Funded Research
Latent Growth Curve Models of Cognitive Aging
Source: NIH/NIA
Active: 09/30/02 - 07/31/06
Investigator(s):
Duane Alwin
Linda Wray
This research applies strategies of latent growth curve (LGC) modeling within a structural equation framework to examine intra-individual change in trajectories of cognitive performance in old age and its correlates, particularly age, education, health, and sensory functioning. The proposed work focuses explicitly on the following objectives: (1) to confirm patterns of age-related change across a broad spectrum of mental abilities using both cross-sectional and longitudinal assessments of cognitive performance in nationally representative samples of the older population; (2) to ascertain the extent to which cross-sectional age-differences in cognitive functioning are spuriously due to cohort-related factors, such as level of schooling, or other age-related phenomena, e.g., comorbidity and sensory functioning; (3) to assess the age-related intra-individual trajectories of several measures of cognitive functioning as well as age-linked covariates such as comorbidity and sensory functioning using longitudinal data over periods of time of up to seven years; (4) to assess the extent to which age-related declines in health and sensory function explain the link between aging and cognitive functioning in middle-aged and older adults, net of education; and (5) to assess how patterns of age-related cognitive change and its covariates differ by sex and race/ethnicity in older adults.

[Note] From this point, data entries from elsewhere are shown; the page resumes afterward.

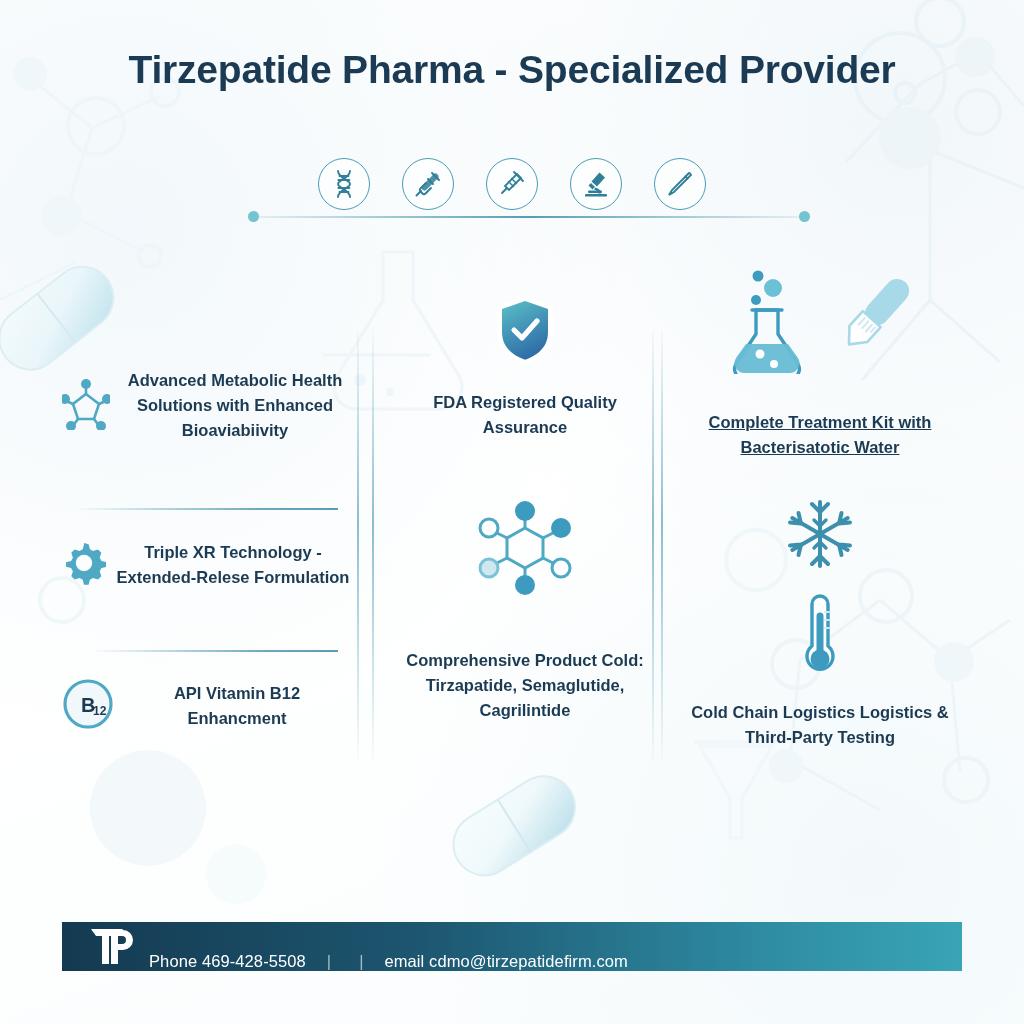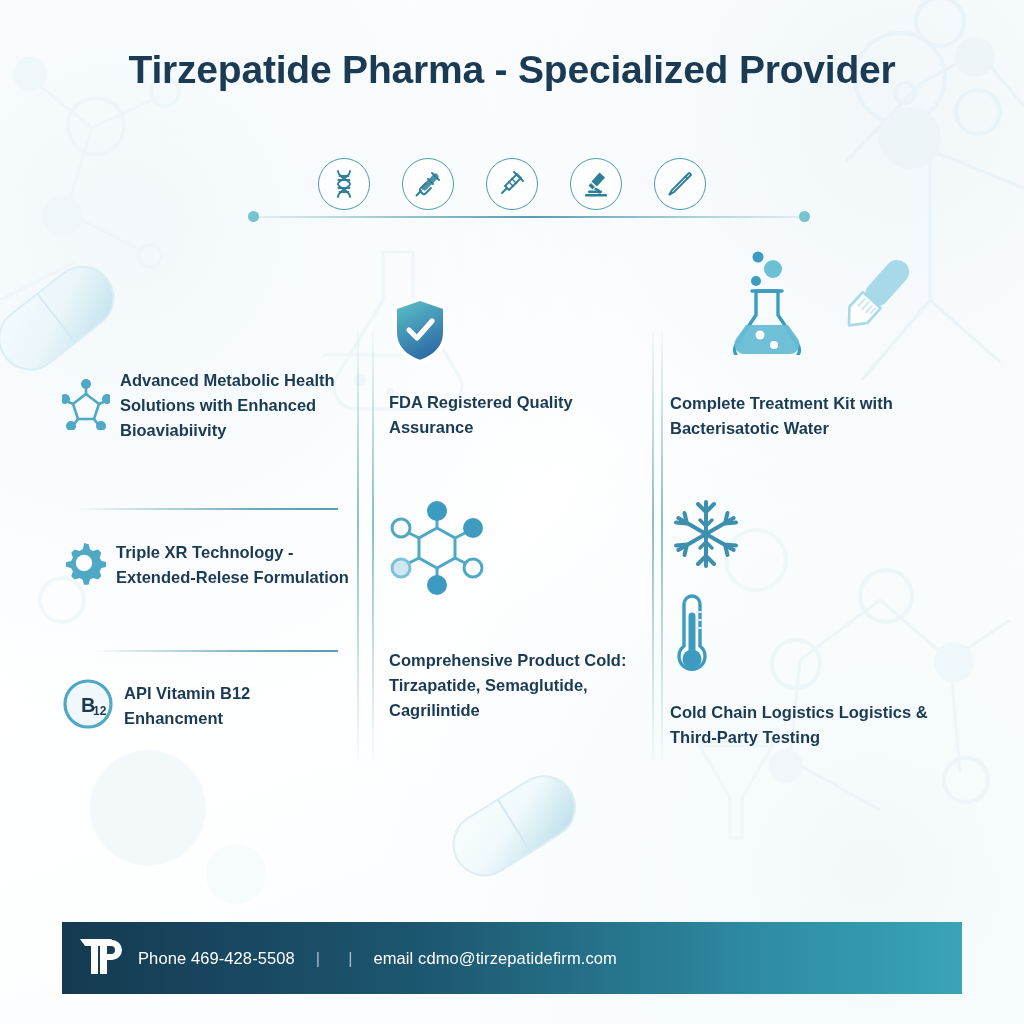"Advanced Metabolic Health Solutions with" .col { text-align: left -> center }
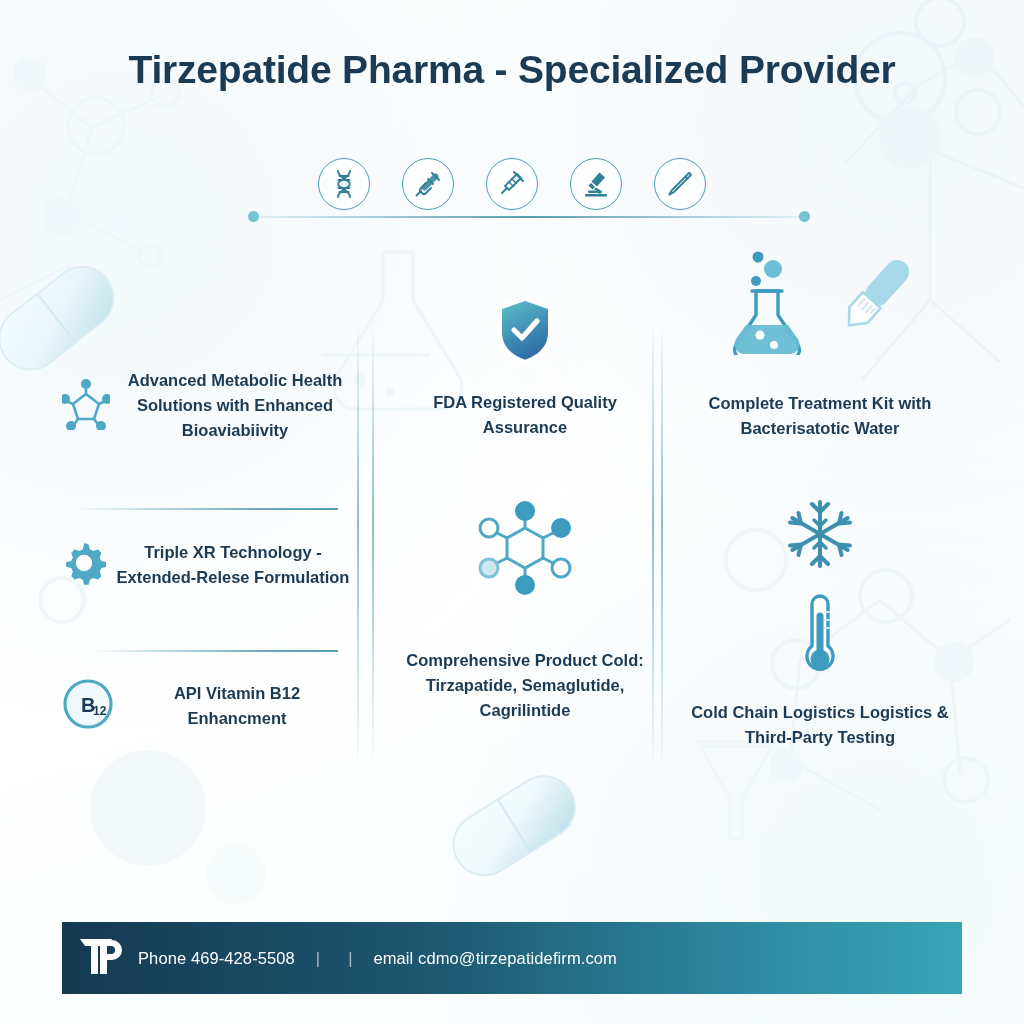"Complete Treatment Kit with" div.col { text-decoration: none -> underline; top: 247px -> 266px }
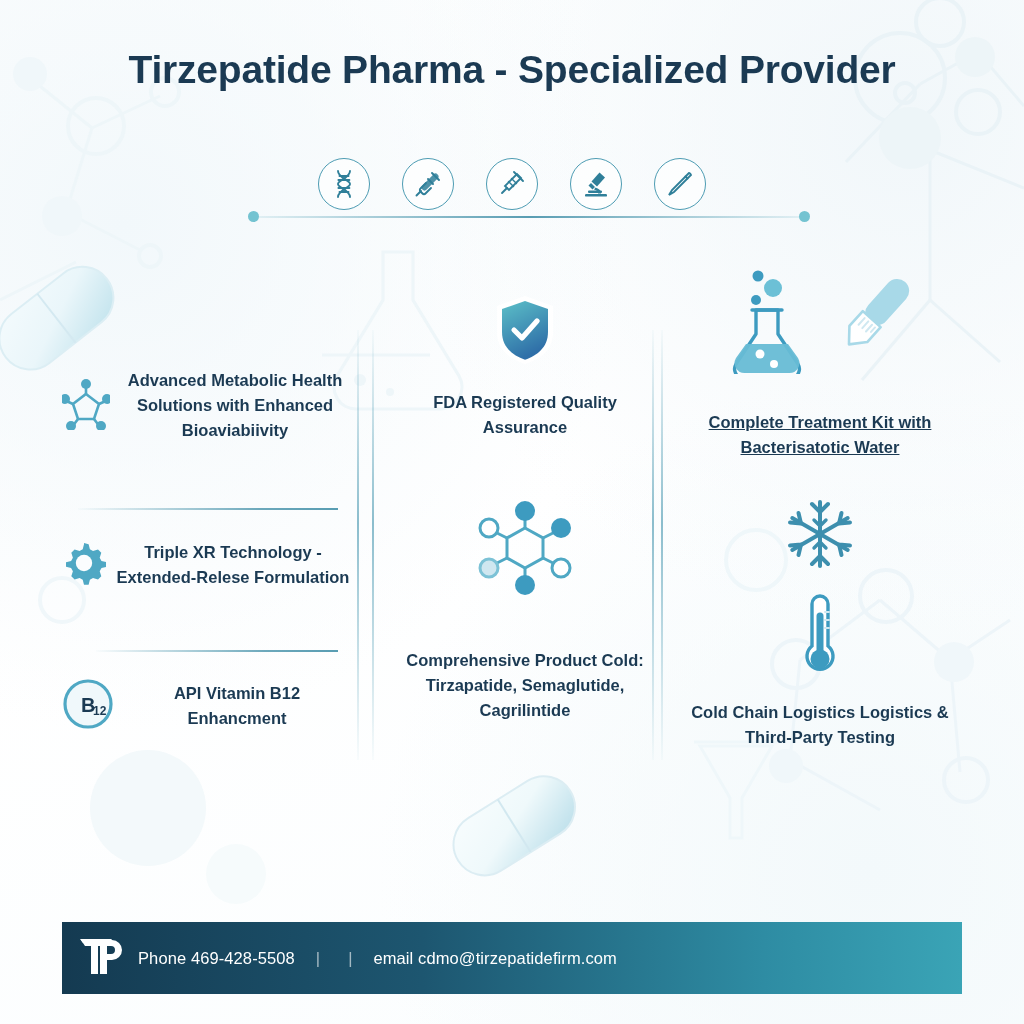"Phone 469-428-5508" .footer { align-items: center -> flex-end; height: 72px -> 49px; padding-left: 16px -> 27px }
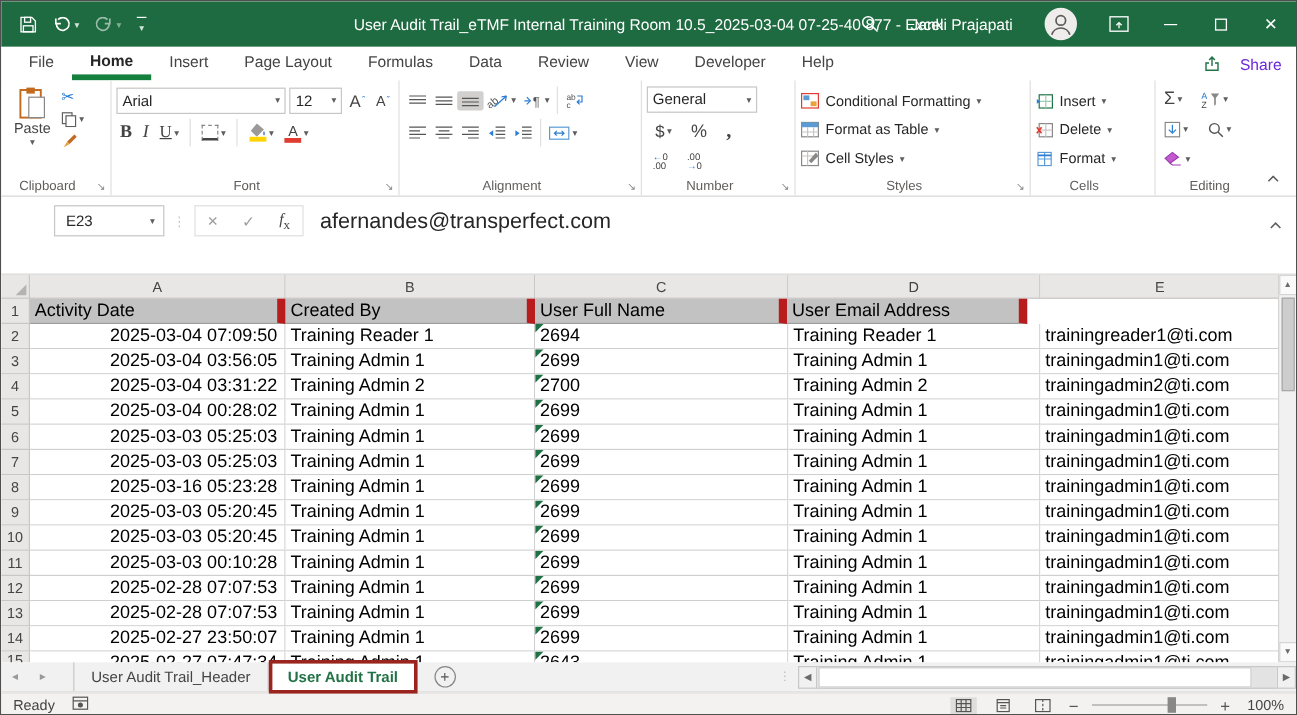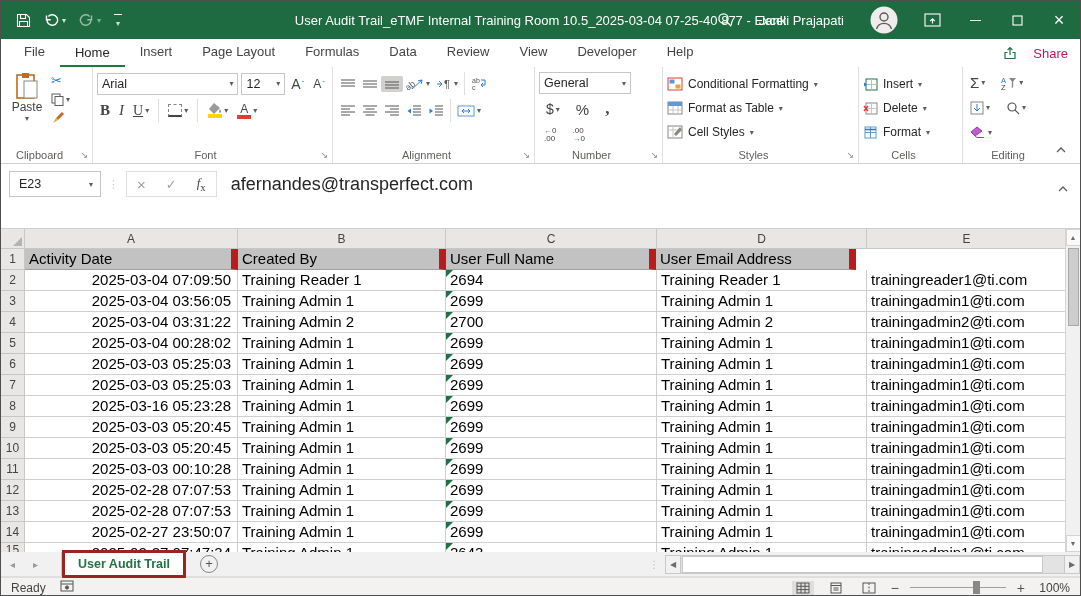"Home" .rtab.active { border-bottom: 2px solid #15803d -> 5px solid #15803d; font-weight: normal -> bold }
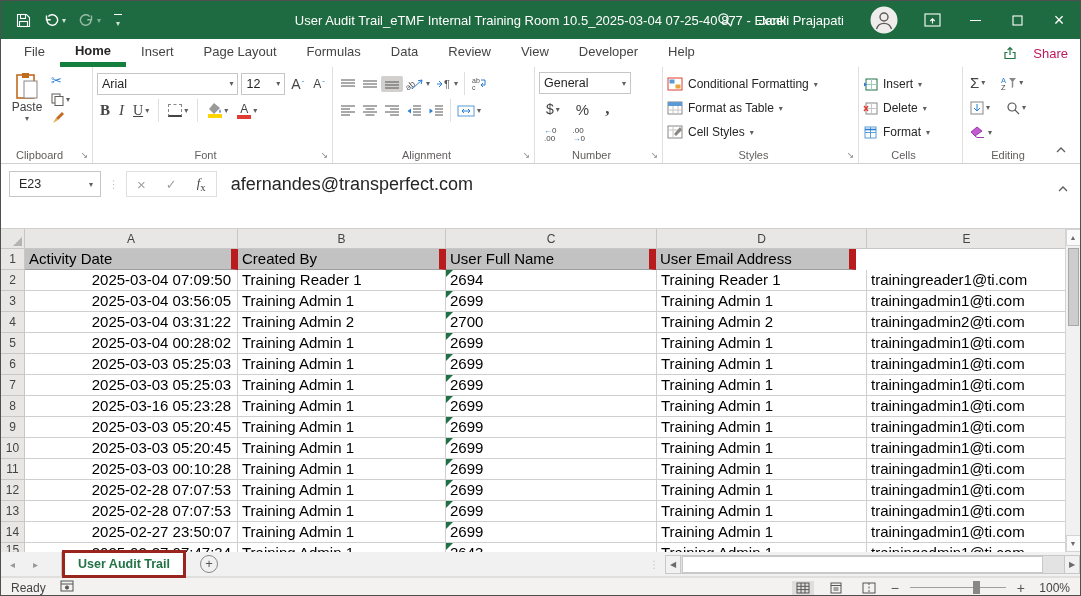"Share" .share-btn { color: #be185d -> #6d28d9 }
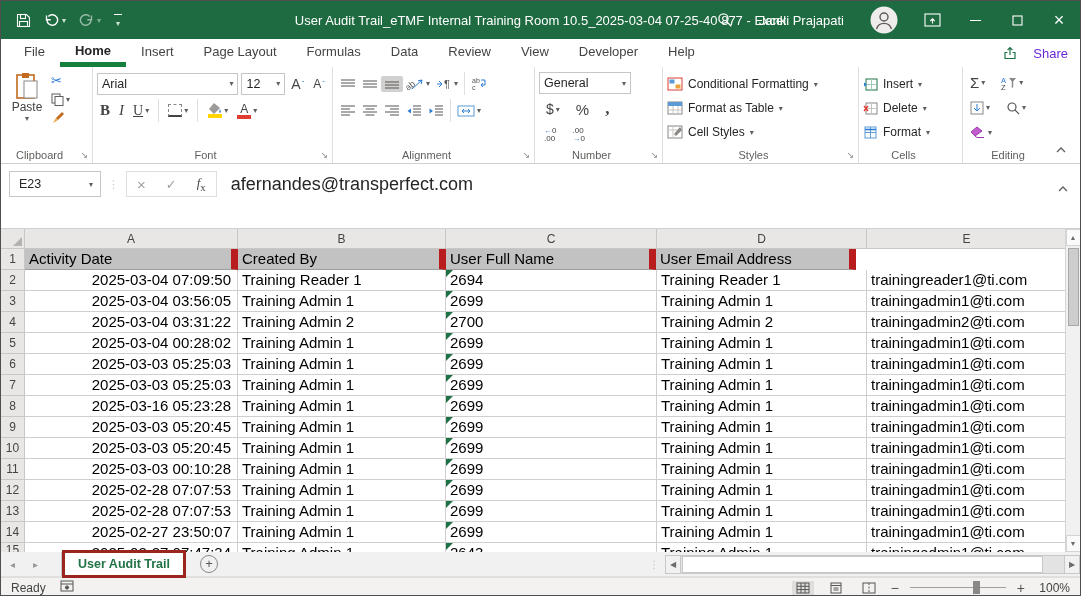"E23" .fbar-row { margin-left: none -> 36px }
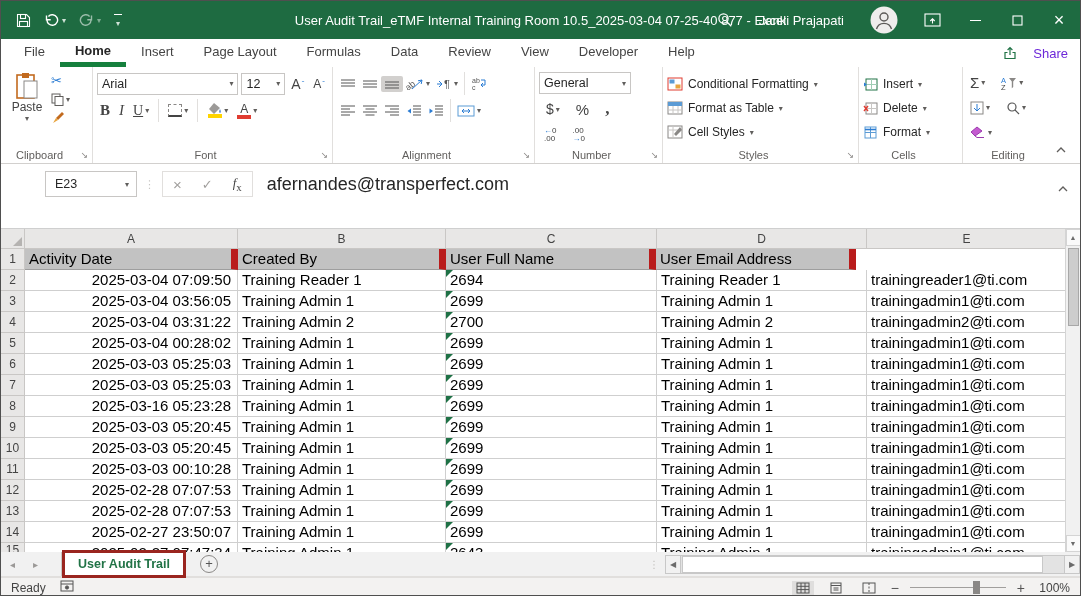"User Audit Trail_Header" span.sheet-tab { html: none -> <span>User Audit Trail_Header</span> }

We investigate these issues using two innovative nationally-representative panel surveys of middle-aged and older adults: the original HRS (Health and Retirement Study) national panel study of pre-retirement men and women aged 51-61 assessed in 1992 (n=9,824) and re-interviewed in 1994, 1996, 1998, 2000, and 2002 and the parallel AHEAD (Study of Asset and Health Dynamics Among the Oldest Old) national panel study which interviewed adults aged 70 and above in 1993 (n=7,443) and re-interviewed in 1995, 1998, 2000, and 2002. The key elements of our design allow us to: (1) generalize to a national population of middle-aged and older individuals sampled using probability methods; (2) assess differences between birth cohorts in the processes studied; (3) assess occasion-based age changes in the population to estimate the nature and shape of intra-individual change; (4) assess inter-individual and inter-cohort differences in intra-individual change; (5) build models of accelerated age-based change using the multiple cohort feature of the panel design; (6) assess the effects of fixed covariates and appropriately lagged time-varying covariates on individual differences in age-related change; and (7) assess the extent of bias in these aging functions introduced by problems of sample attrition and/or mortality.